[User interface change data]
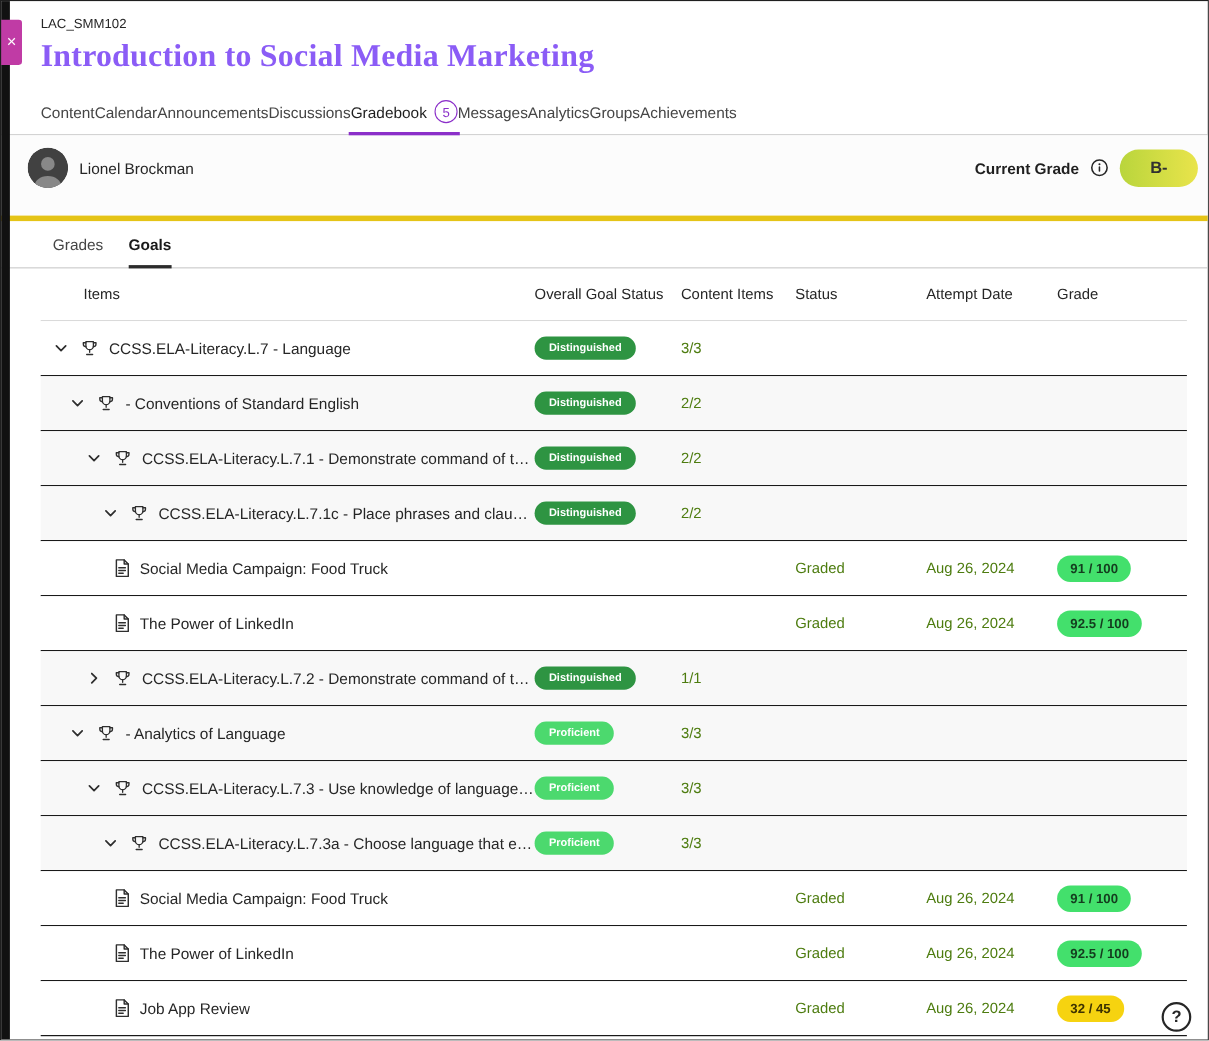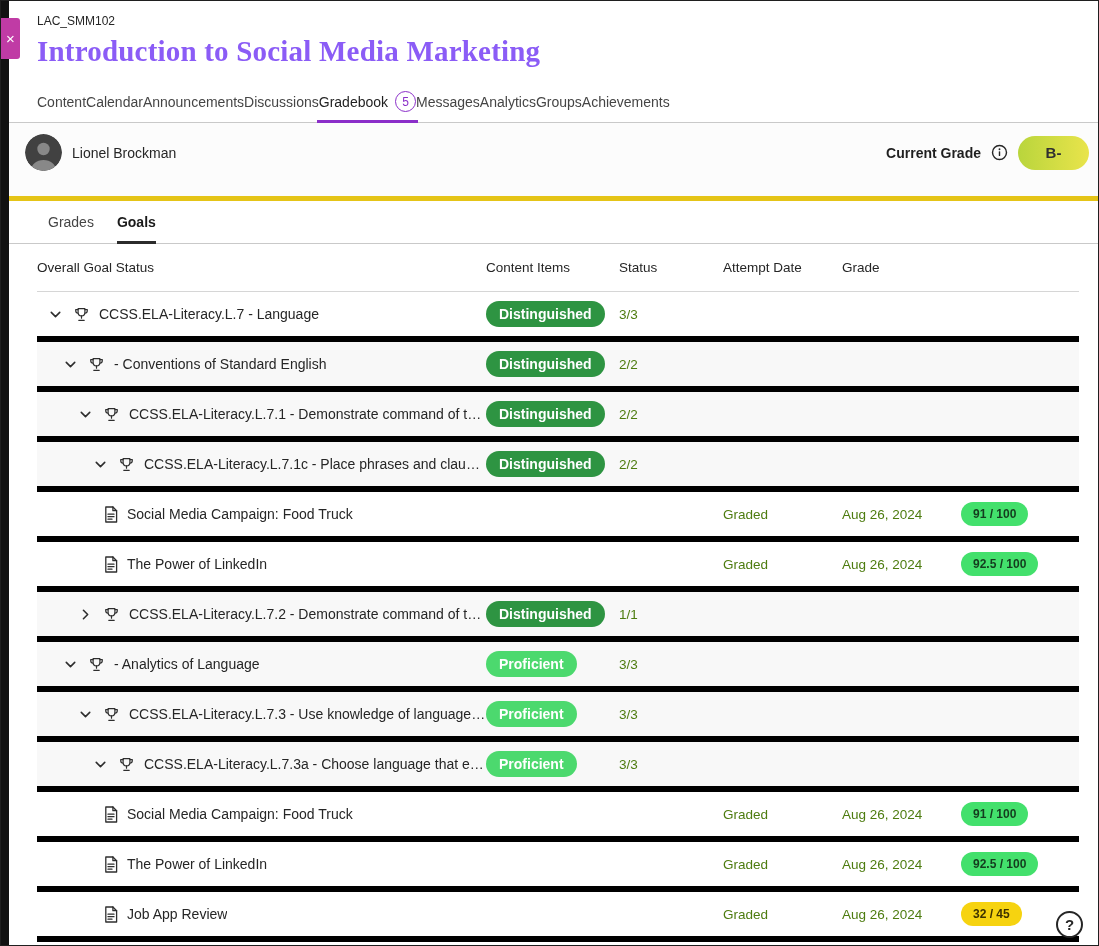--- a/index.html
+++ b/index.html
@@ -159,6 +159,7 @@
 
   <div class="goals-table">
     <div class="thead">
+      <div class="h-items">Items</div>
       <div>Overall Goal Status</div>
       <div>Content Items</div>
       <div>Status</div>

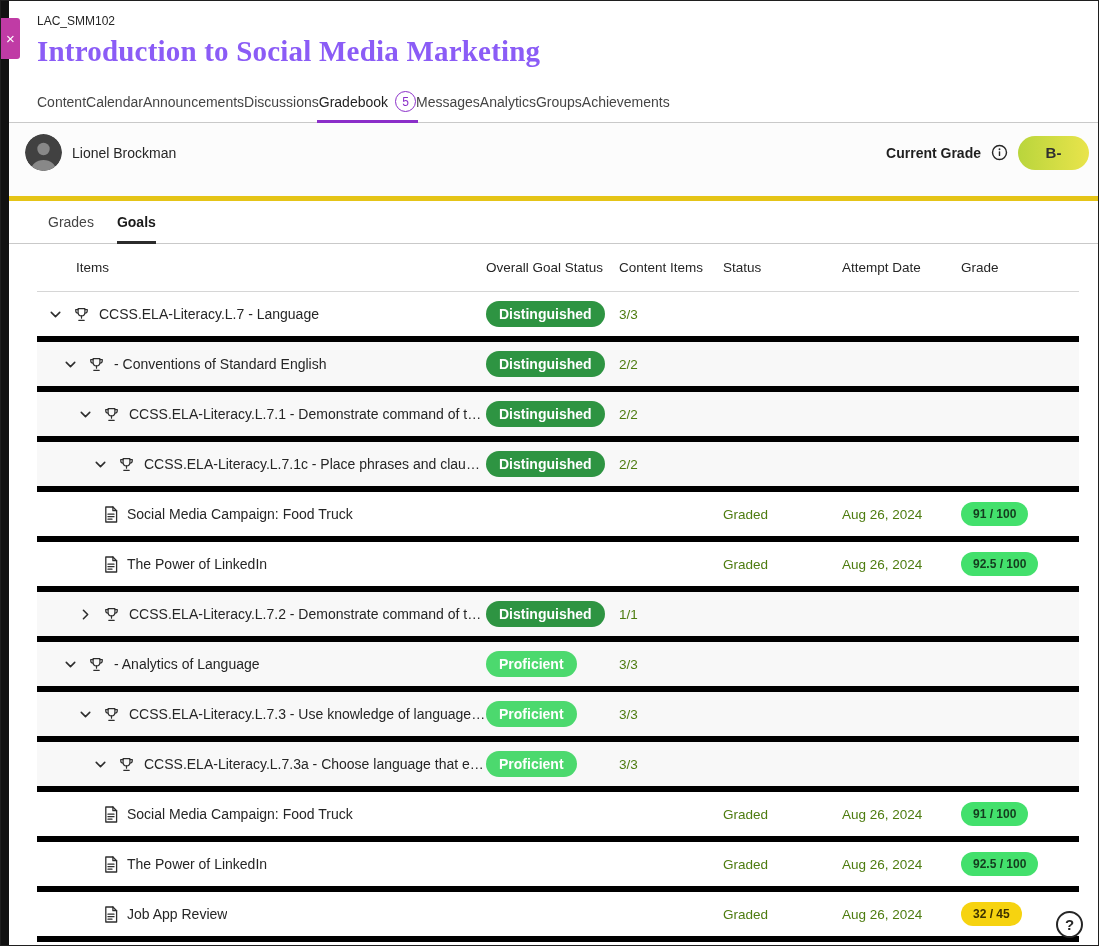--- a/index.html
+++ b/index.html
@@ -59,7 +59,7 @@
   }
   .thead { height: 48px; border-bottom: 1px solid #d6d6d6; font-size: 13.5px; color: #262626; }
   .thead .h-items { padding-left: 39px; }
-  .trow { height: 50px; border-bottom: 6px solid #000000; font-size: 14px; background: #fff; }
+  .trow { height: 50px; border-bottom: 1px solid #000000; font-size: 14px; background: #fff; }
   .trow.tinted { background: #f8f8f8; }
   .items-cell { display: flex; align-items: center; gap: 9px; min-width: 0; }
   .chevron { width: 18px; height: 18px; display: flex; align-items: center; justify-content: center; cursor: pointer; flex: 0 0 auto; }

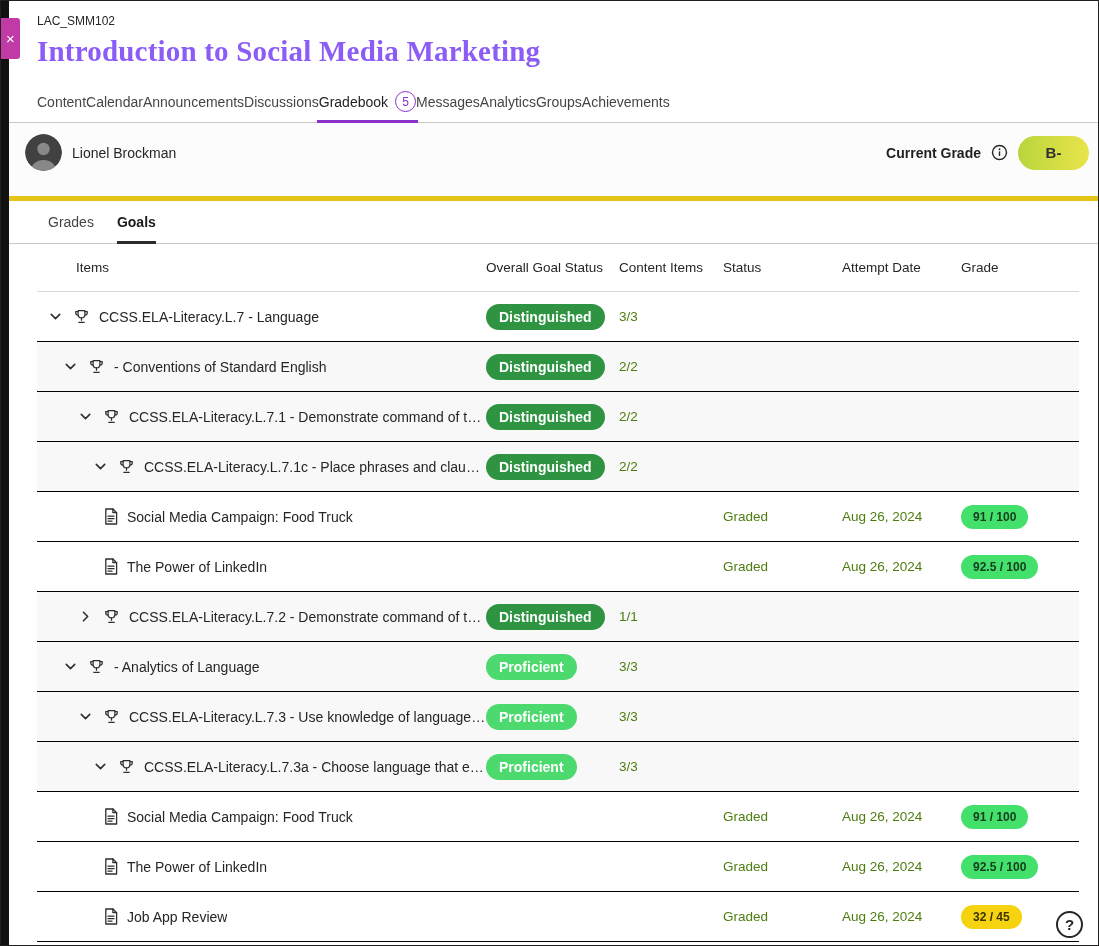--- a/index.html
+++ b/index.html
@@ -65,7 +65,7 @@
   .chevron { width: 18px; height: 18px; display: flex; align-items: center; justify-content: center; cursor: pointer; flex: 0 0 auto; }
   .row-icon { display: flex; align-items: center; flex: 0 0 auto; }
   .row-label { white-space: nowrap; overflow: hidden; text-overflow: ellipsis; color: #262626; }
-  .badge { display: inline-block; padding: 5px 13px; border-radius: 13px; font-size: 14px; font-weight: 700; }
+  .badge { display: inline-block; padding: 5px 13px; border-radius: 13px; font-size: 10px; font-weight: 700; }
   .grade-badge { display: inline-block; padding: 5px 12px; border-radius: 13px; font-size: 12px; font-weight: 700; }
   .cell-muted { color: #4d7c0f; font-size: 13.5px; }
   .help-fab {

▸ Problem to solve:
Above are records; write out the lines from the one with "50px; border-bottom: 1px" down to the one with "13px; font-size: 10px;", exactly, leaving the pictures out.

▸ Response to the exercise:
+  .trow { height: 50px; border-bottom: 1px solid #000000; font-size: 14px; background: #fff; }
   .trow.tinted { background: #f8f8f8; }
   .items-cell { display: flex; align-items: center; gap: 9px; min-width: 0; }
   .chevron { width: 18px; height: 18px; display: flex; align-items: center; justify-content: center; cursor: pointer; flex: 0 0 auto; }

--- a/index.html
+++ b/index.html
@@ -65,7 +65,7 @@
   .chevron { width: 18px; height: 18px; display: flex; align-items: center; justify-content: center; cursor: pointer; flex: 0 0 auto; }
   .row-icon { display: flex; align-items: center; flex: 0 0 auto; }
   .row-label { white-space: nowrap; overflow: hidden; text-overflow: ellipsis; color: #262626; }
-  .badge { display: inline-block; padding: 5px 13px; border-radius: 13px; font-size: 14px; font-weight: 700; }
+  .badge { display: inline-block; padding: 5px 13px; border-radius: 13px; font-size: 10px; font-weight: 700; }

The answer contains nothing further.